Long-term developmental outcomes of children identified through a newborn screening program with a metabolic or endocrine disorder: A population-based approach

Objective To conduct surveillance of the developmental status of children who screen positive and are diagnosed with a metabolic or endocrine disorder. Study design The Centers for Disease Control and Prevention linked three data sources in Georgia: (1) Metropolitan Atlanta Developmental Disabilities Surveillance Program (MADDSP), (2) Special Education Database of Metropolitan Atlanta (SEDMA), and (3) State of Georgia Newborn Blood-Spot Screening Program (NBSP). Results When MADDSP and NBSP were linked (birth cohorts 1981-1991), of an estimated 147 infants who screened positive for a metabolic or endocrine disorder and were at risk for mental retardation if left untreated, only three children were identified with mental retardation.
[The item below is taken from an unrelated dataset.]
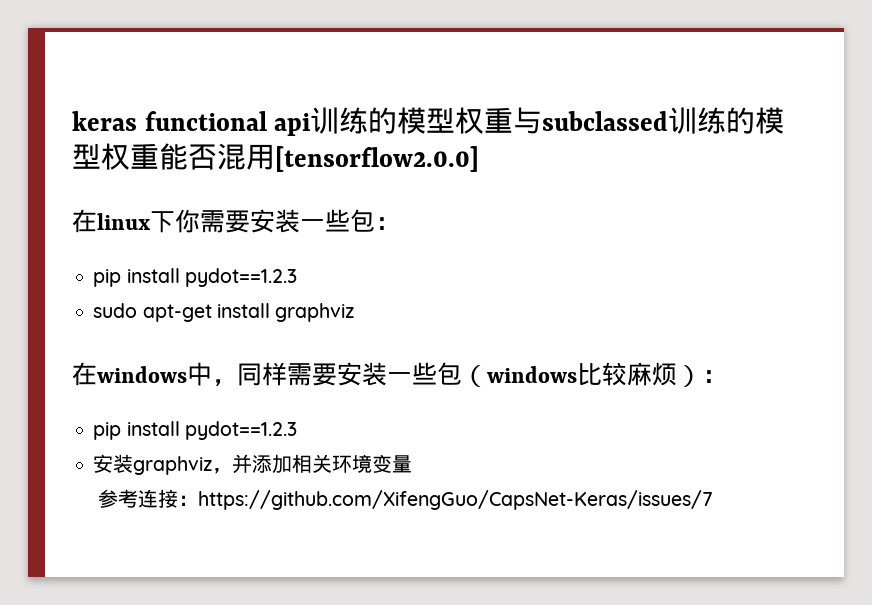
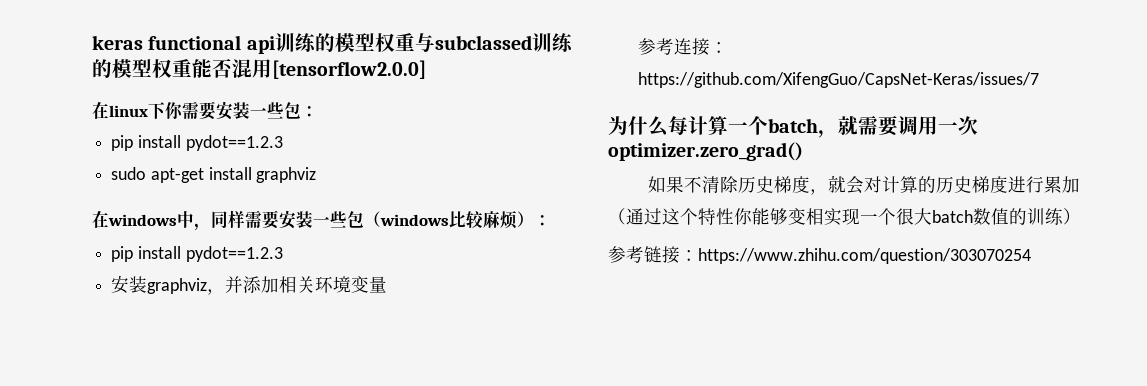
(714, 500) none -> [608,115,978,138] [608,142,803,161] [647,175,1080,195] [608,208,1081,226] [608,246,1031,264] // 为什么每计算一个batch，就需要调用一次optimizer.zero_grad() // 如果不清除历史梯度，就会对计算的历史梯度进行累加（通过这个特性你能够变相实现一个很大batch数值的训练） // 参考链接：https://www.zhihu.com/question/303070254

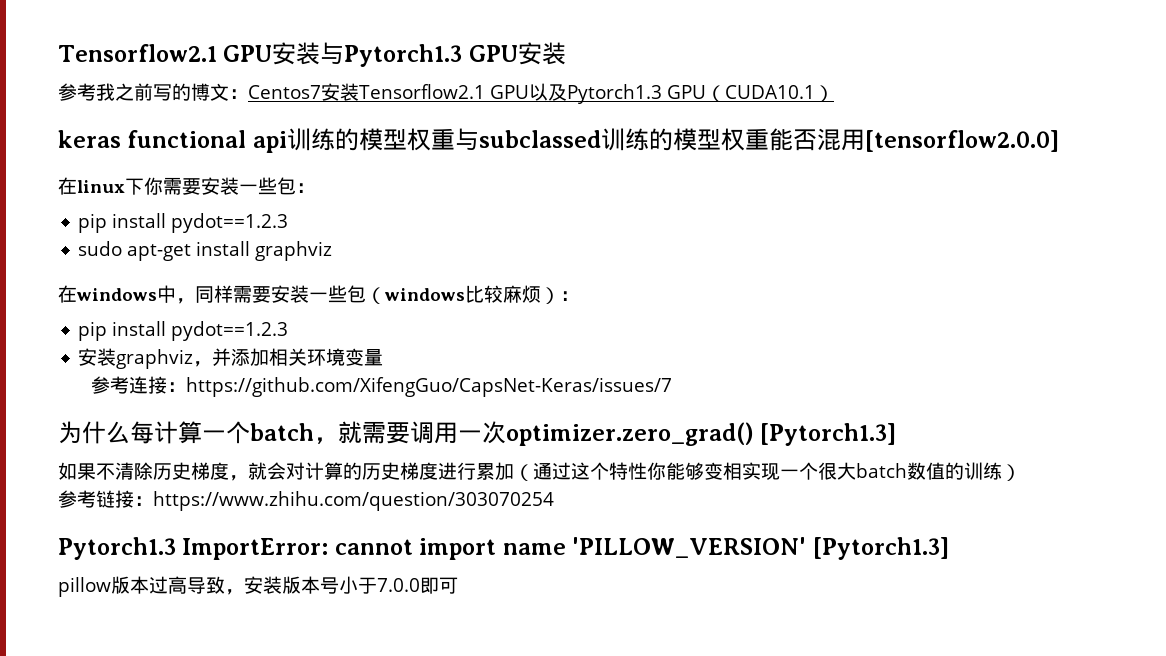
(92, 42) none -> [58,42,566,67] [58,83,834,104] Tensorflow2.1 GPU安装与Pytorch1.3 GPU安装 // 参考我之前写的博文：Centos7安装Tensorflow2.1 GPU以及Pytorch1.3 GPU（CUDA10.1） //
(803, 151) none -> [760,423,897,446] [Pytorch1.3]
(1031, 256) none -> [58,537,949,560] [58,576,458,597] // Pytorch1.3 ImportError: cannot import name 'PILLOW_VERSION' [Pytorch1.3] // pillow版本过高导致，安装版本号小于7.0.0即可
When SEDMA and NBSP were linked (birth cohorts 1981-1995), of an estimated 216 children who screened positive for a metabolic or endocrine disorder, nine children were identified as having a developmental disability less severe than mental retardation, eg, speech and language impairments. Conclusions Although children found in MADDSP or SEDMA have a low occurrence of developmental disabilities attributable to these metabolic or endocrine disorders, our finding of cases of developmental disabilities of varying severity attributable to a metabolic or endocrine disorder suggests a need for ongoing population-based monitoring of the long-term developmental outcomes of children identified through newborn screening programs.